* Task data:
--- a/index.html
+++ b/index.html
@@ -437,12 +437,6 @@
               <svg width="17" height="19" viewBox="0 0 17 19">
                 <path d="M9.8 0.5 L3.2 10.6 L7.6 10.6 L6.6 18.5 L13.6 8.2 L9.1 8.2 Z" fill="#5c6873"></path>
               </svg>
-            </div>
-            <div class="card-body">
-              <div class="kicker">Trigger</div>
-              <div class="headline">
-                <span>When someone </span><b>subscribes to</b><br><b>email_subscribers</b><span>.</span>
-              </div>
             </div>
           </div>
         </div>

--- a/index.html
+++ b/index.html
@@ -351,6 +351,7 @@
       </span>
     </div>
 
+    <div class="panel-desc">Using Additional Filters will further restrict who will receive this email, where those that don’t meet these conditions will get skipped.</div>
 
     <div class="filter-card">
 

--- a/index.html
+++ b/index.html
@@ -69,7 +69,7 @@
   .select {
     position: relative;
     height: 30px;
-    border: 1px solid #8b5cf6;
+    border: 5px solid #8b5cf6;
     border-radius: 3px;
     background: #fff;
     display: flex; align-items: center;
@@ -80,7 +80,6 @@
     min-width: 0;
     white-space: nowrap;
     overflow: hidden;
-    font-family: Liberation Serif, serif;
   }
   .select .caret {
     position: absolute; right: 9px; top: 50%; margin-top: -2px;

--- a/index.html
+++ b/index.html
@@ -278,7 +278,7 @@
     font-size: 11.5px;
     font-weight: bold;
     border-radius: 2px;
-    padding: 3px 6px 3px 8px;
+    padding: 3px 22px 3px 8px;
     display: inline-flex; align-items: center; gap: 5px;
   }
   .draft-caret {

* * *

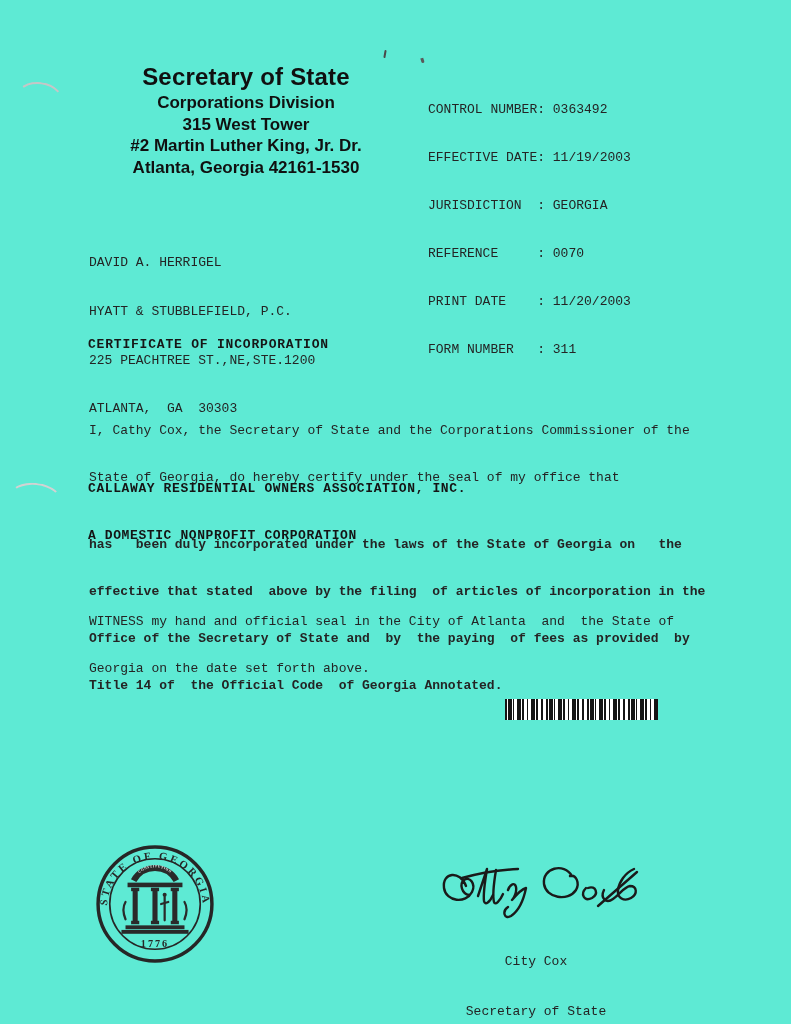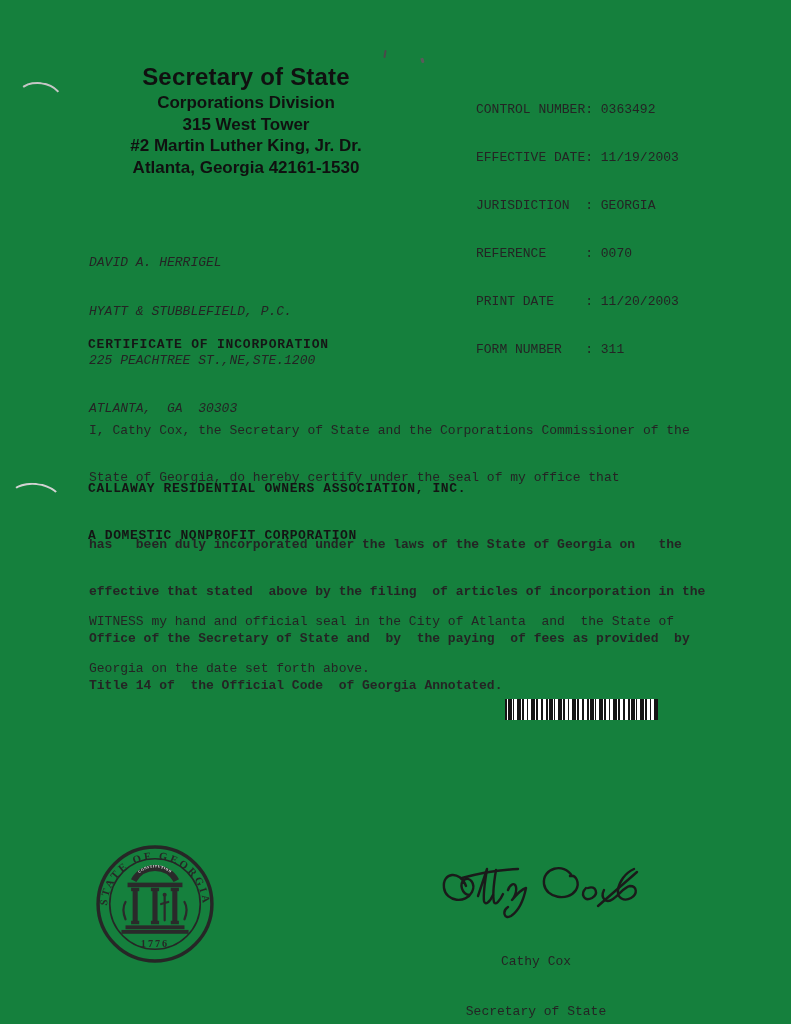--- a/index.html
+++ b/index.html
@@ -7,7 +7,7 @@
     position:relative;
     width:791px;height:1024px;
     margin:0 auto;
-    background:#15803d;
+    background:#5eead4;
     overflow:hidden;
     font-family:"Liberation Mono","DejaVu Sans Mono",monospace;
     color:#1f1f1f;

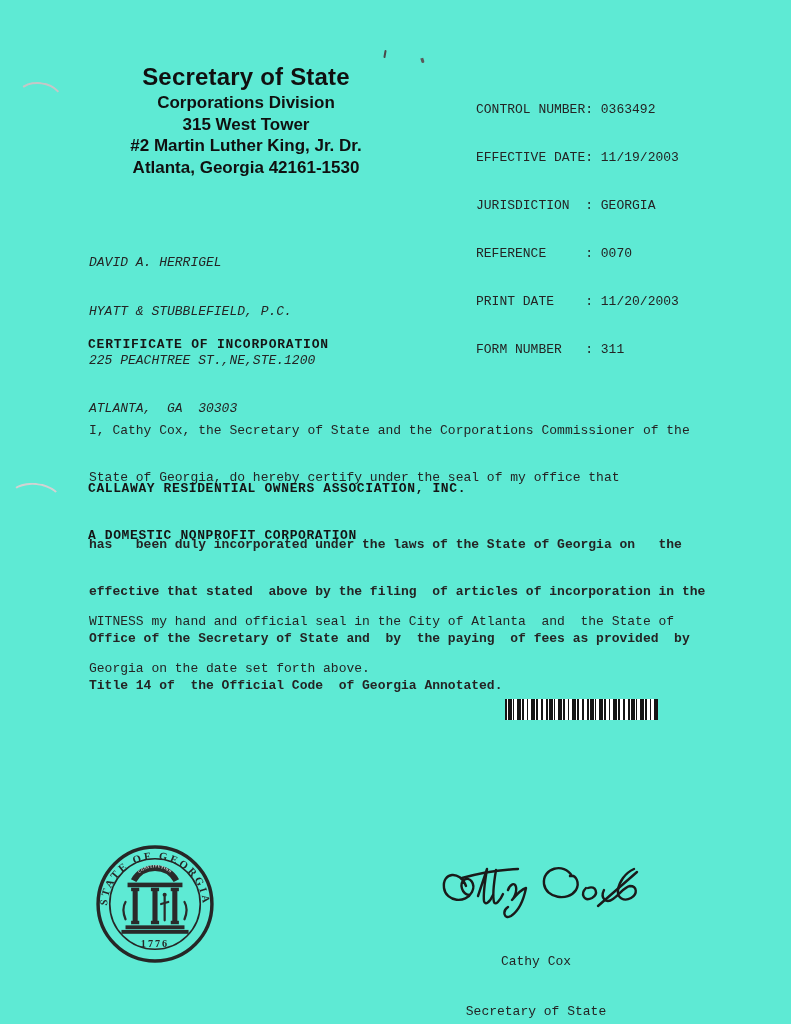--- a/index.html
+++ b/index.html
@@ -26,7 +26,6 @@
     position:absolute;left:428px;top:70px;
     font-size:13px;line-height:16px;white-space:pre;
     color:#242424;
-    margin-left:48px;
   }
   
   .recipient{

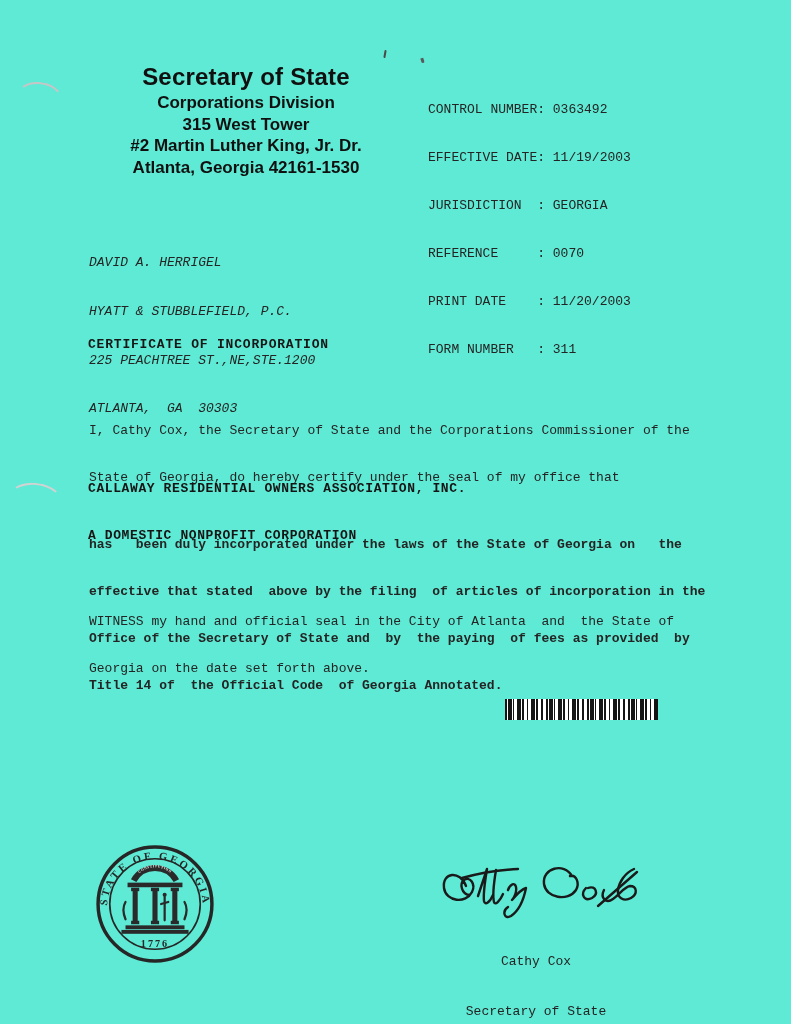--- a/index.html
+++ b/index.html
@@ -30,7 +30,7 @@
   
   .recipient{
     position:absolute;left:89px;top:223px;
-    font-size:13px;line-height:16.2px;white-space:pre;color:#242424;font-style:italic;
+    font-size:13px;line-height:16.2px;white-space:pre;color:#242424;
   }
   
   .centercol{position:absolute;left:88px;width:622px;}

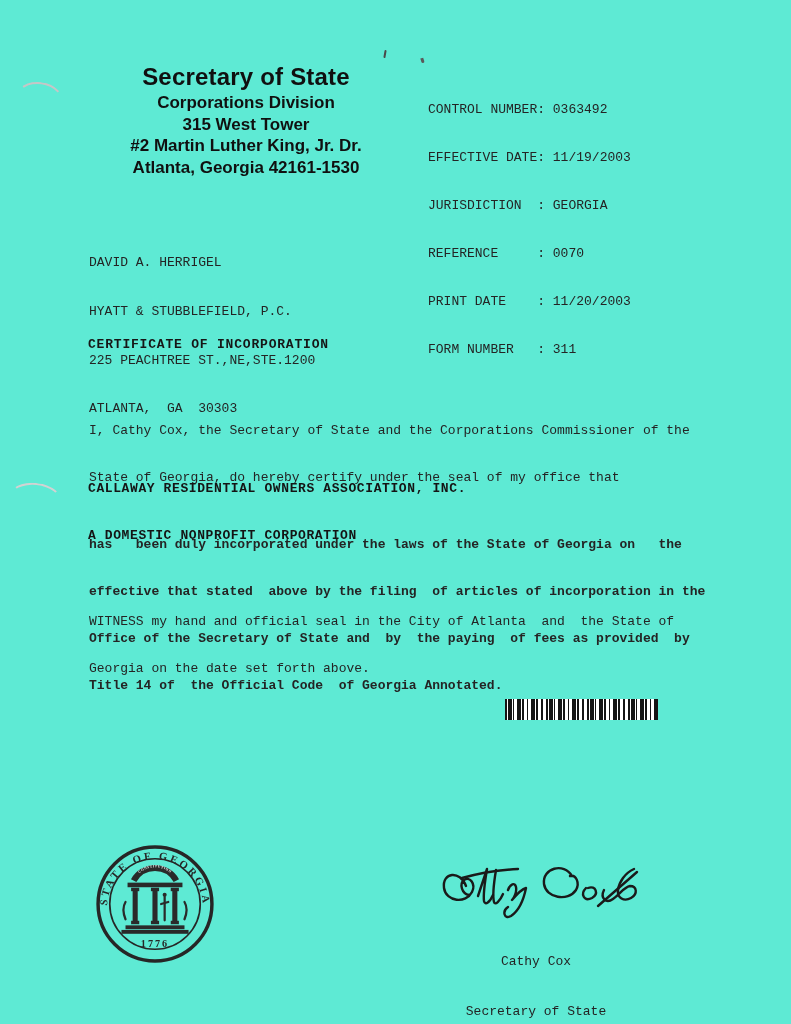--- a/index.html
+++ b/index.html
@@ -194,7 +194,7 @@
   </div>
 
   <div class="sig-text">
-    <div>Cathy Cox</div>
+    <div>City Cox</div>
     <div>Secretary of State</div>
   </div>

* Work item:
Looking at the material above, how many lines hold the word "absolute"? Only the number, please.

* Solved problem:
4